La consommation est le moteur essentiel de la croissance. Par conséquent, connaître la disposition des consommateurs à dépenser ne manque pas d'intérêt. Selon une étude menée par le groupe de crédit à la consommation Cetelem, les consommateurs européens n'ont pas encore pleinement retrouvé foi en l'avenir - crainte du chômage -, mais leur envie de dépenser persiste. Trois camps se distinguent dans la manière d'appréhender l'avenir. Celui des optimistes, qui regroupe l'Espagne, le Royaume-Uni, la République tchèque et la Russie.

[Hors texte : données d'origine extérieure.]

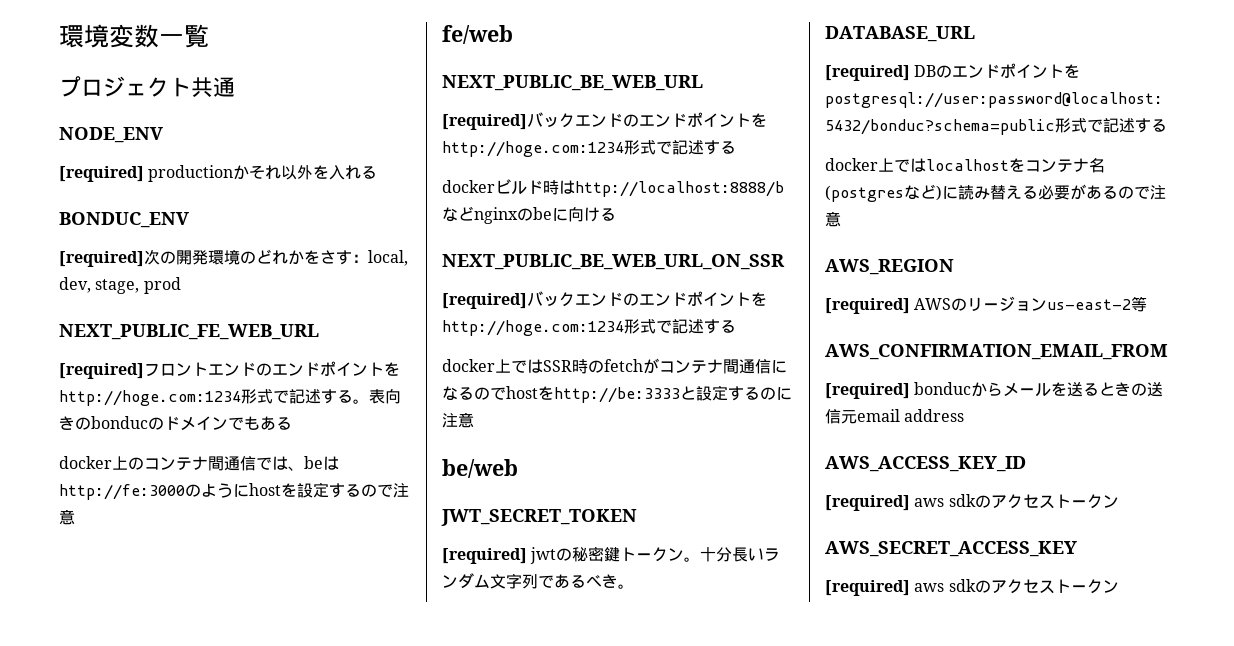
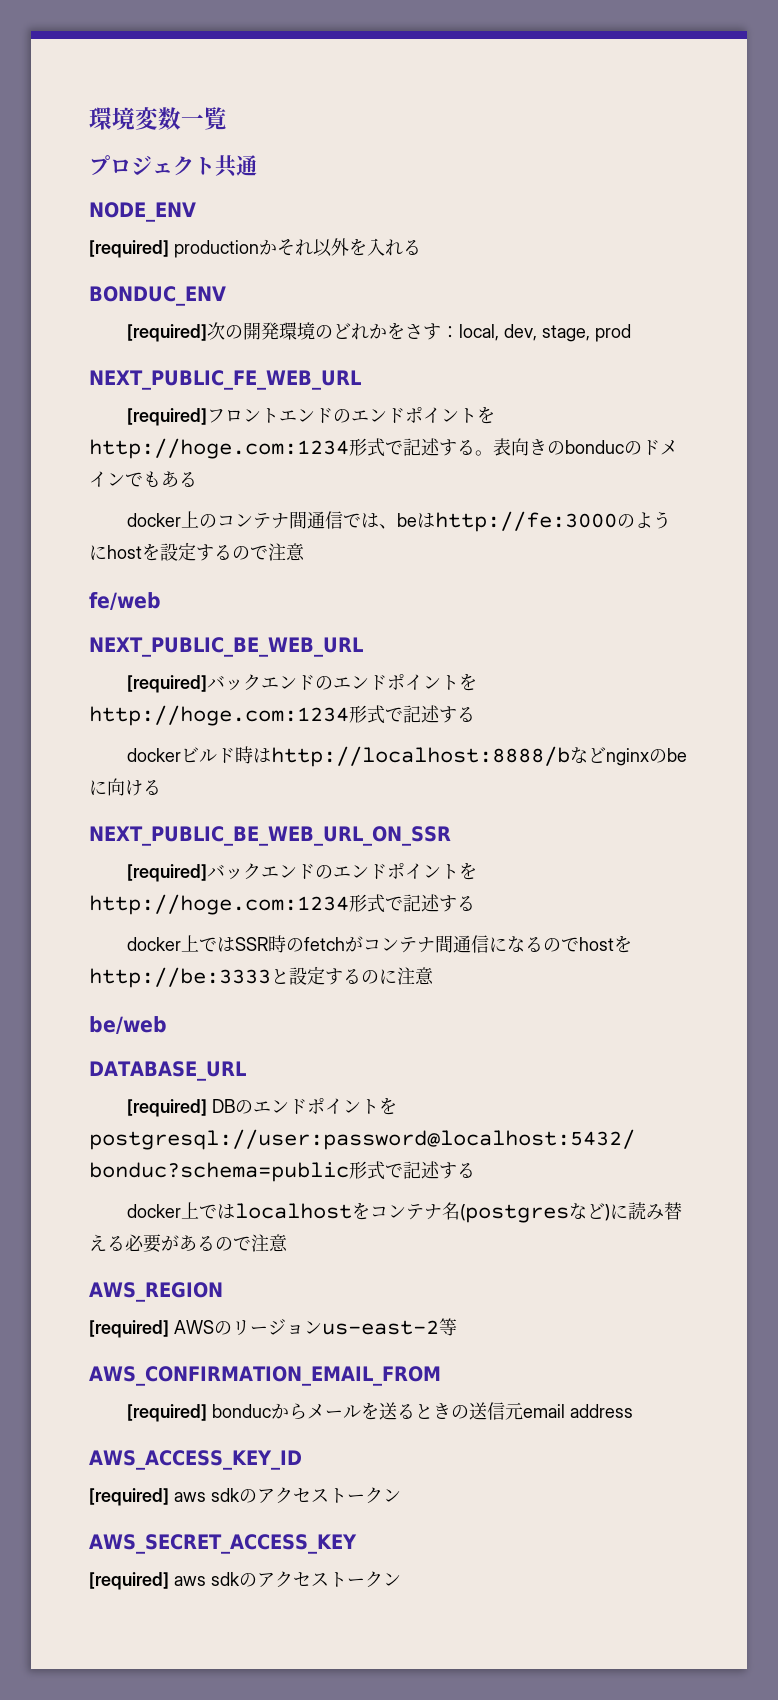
- JWT_SECRET_TOKEN
- [required] jwtの秘密鍵トークン。十分長いランダム文字列であるべき。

Un groupe intermédiaire constitué de la Slovaquie, de la Hongrie et de la Belgique. Et celui des pays pour qui l'avenir reste incertain: la France, l'Italie, l'Allemagne, le Portugal. L'envie de consommer reste malgré tout forte. Mieux, elle s'accroît. Les Européens sont ainsi 41% à vouloir augmenter leurs dépenses.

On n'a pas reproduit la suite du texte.